Setelah selesai ia bertanya pada mereka lagi dan kali ini ia lolos tapi Aslan menambahkan untuk Renata mengenakan masker sama sepertinya atau cadar supaya wajahnya tidak dikenal apalagi wajah renata juga sangat cantic sehingga demi untuk keselamatan nya juga ia meyaran Renata mengenakan cadar.
Renata yang memang masih pendatang dan baru pun hanya mengikuti saran dari Aslan.
Setelah masalah di pecahkan merekapun bersiap – siap untuk berangkat ke kota yang Aslan tinggali.
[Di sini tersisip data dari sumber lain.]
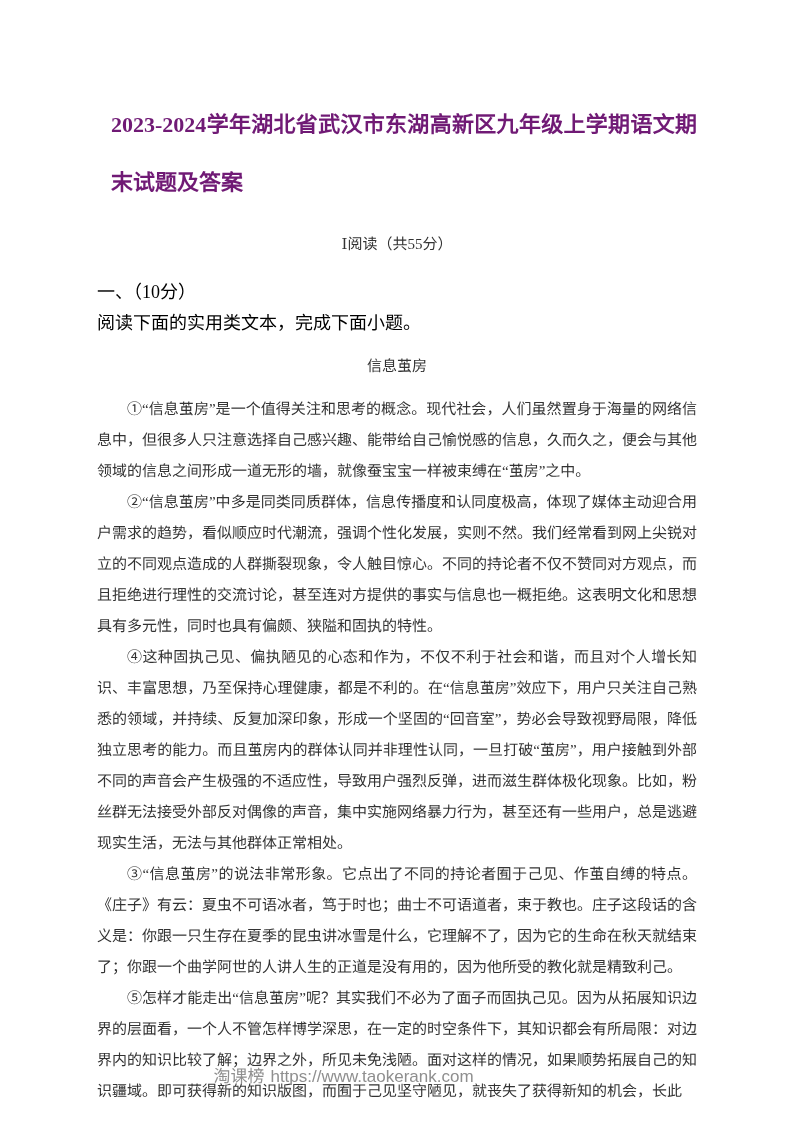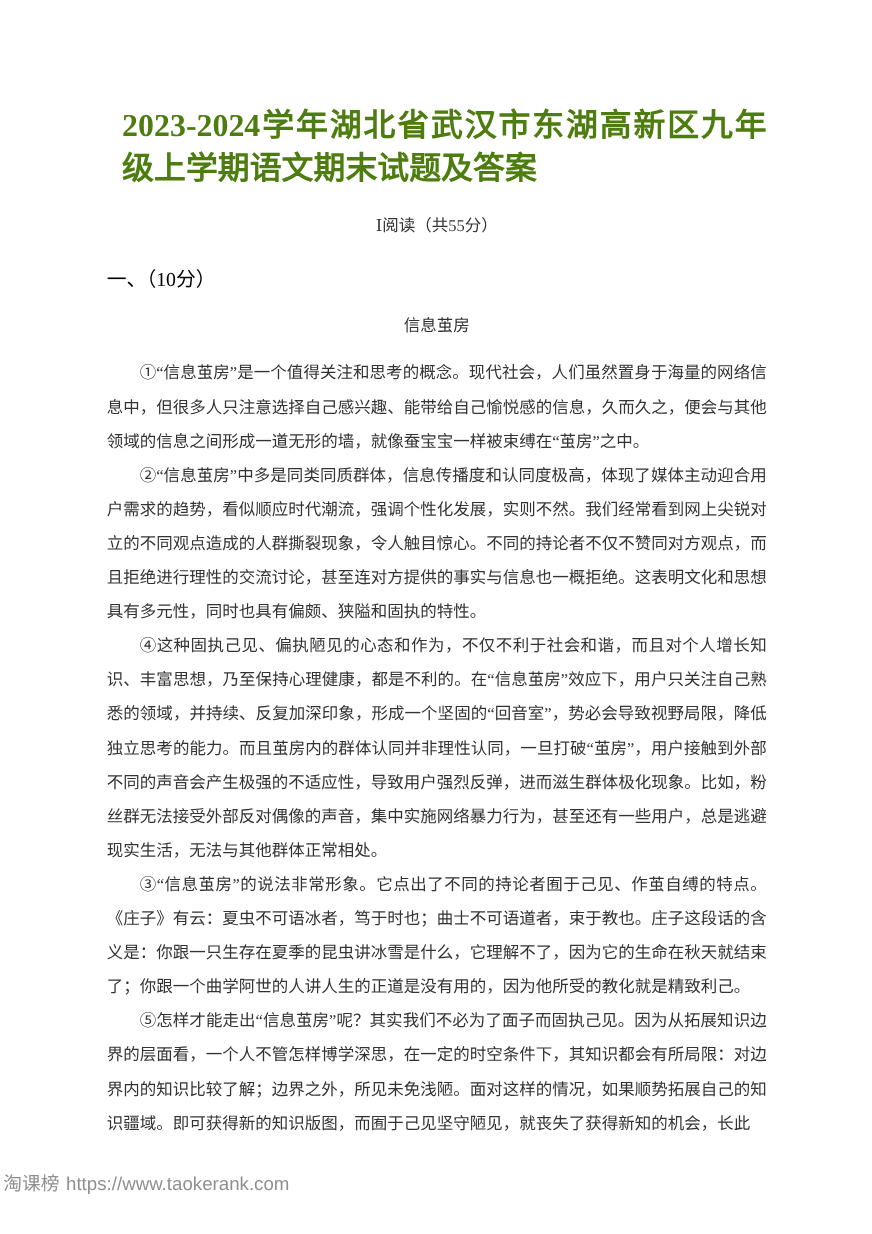"2023-2024学年湖北省武汉市东湖高新区九年级上学期语文期末试题及答案" .doc-title { color: #4d7c0f -> #701a75; font-size: 29px -> 22px; line-height: 39px -> 58px }
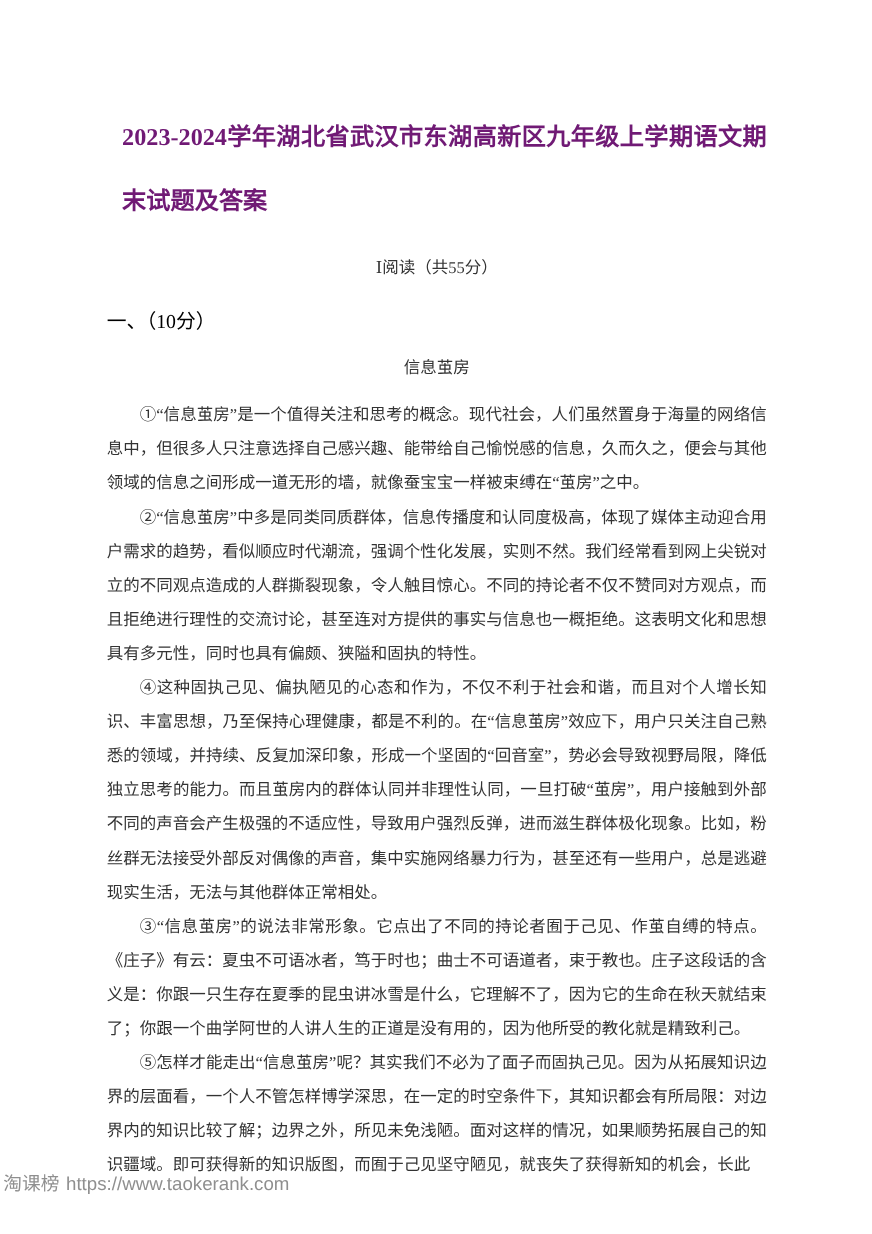"阅读下面的实用类文本，完成下面小题。" div.instruction { html: none -> <div>阅读下面的实用类文本，完成下面小题。</div> }
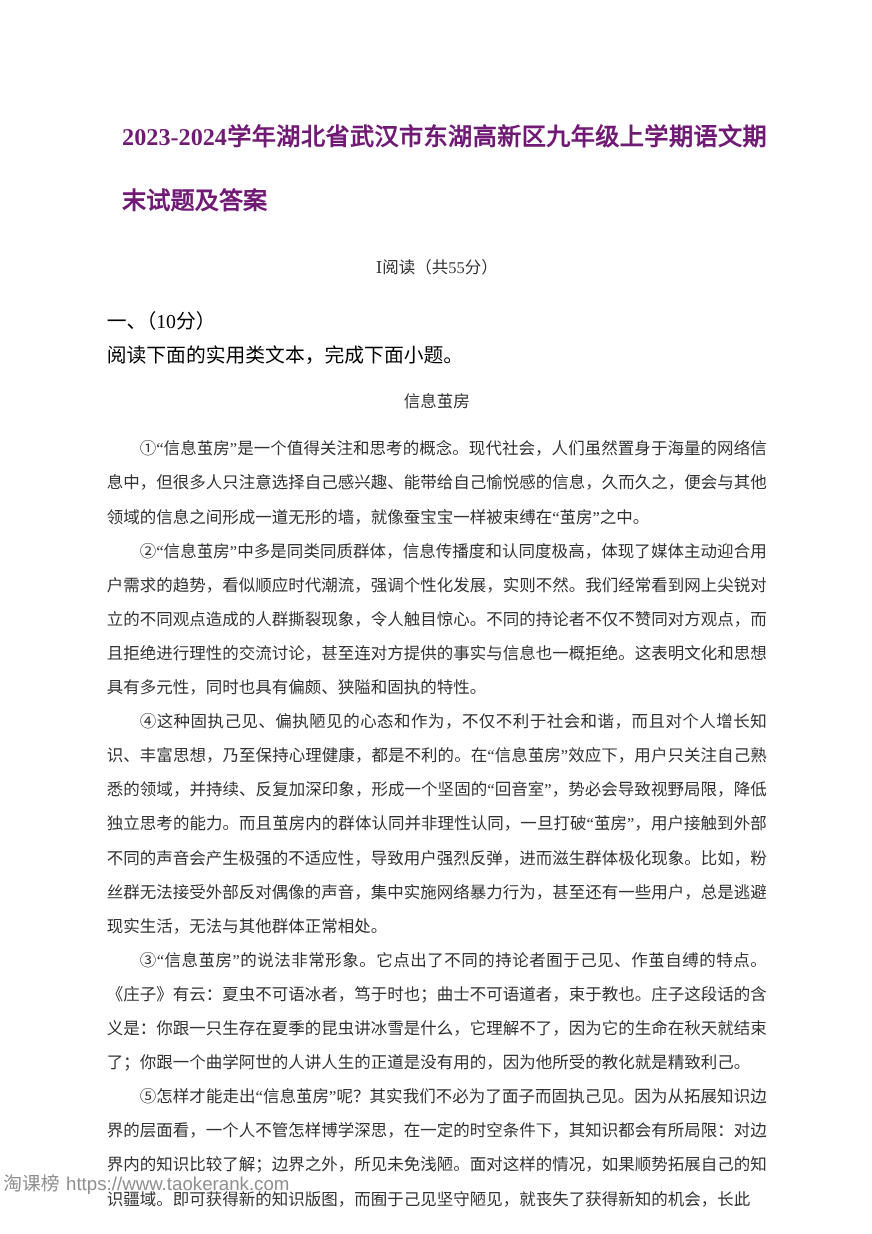"淘课榜 https://www.taokerank.com" .footer { text-align: left -> center }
Setelah semua di bawa Renata dan rombongan nya pun berangkat tentu dengan Renata yang menaiki Mio karena ia tidak dapat mengimbangi kecepatan dari Aslan itu sendiri.
Setelah seharian berlari ahirnya mereka sampai di pertengahan jalan dan mereka memutuskan untuk istirahat sejenak karena dari siang mereka terus saja berlari dengan sangat cepat sehingga cukup menguras tenaga kusus untuk Aslan.
Ketika mereka sedang memakan makanan yang di siapkan untuk perbekalan tiba – tiba terdengat raungan dari kejauhan dan lama kelamaan mulai mendekat baik aku, mio dan Aslan langsung memasang kuda – kuda karena merasakan bahaya.
Di kejauhan tepatnya di depan kami tiba – tiba pepohonan mulai bergoyang dan tak jarang ada yang roboh dan dengan pengelihatan super Renata ia dapat melihat sesosok tinggi besar sedang mengarah kemari dan celakanya ketika aku mata – matai ia sadar dan dengan mata merah yang ada di keningnya yang berwarna merah darah itu dengan ajaib mengeluarkan sinar yang sangat berbahaya.
“Gawat.” Kata Renata panic dan dia langsung mengambil jimat pertahanan level dua dari cincin nya karena ia tau jimat level satu tudak akan cukup.
Renatapun langsung mengktifkan 3 jimat itu secara langsung dan sangat cepat sangking panic nya kemudian setelah aktif terbentuklah lingkaran besar didepannya setelah beberapa saat tanahpun melai bergetar dan memunculkan lempengan batu Kristal yang besar dan kuat setelah lempengan selesai terbentuk tidak begitu lama terjadi benturan yang sangat keras dari lempengan Kristal tersebut dan ku lihat kalu Kristal yang amat keras ini bergetar dan ada sedikit retakan di permukaan nya.
“Betapa kuat serangan tadi bahkan sampai hampir memecahkan batu Kristal yang amat keras ini.” Kata Renata serius dan tanpa menunggu lama ia langsung mengeluarkan panah otomatis nya yang sekarang ia ganti dengan yang mengandung racun mematikan karena ia bukan untuk melumpuhkan tapi langsung membunuh.
“Apa tadi apa?” Kata Aslan dan Mio bersamaan walau mereka merasakan kehadiran nya mereka tidak dapat melihatnya selain karena posisinya cukup jauh juga karena terhalang oleh rerumputan dan pohon – pohon di depan mereka kecuali Renata yang memang mempunyai kemmpuan mata yang dapat menembus benda dan bahkan dapat melihat mana orang lain.
“Aku juga tudak tau tapi yang pasti ia memiliki fisik yang meyeramkan dengan mata merah di jidatnya.” Kata Renata singkat.
“Saiklop!” Kata Mio dan Aslan bersamaan.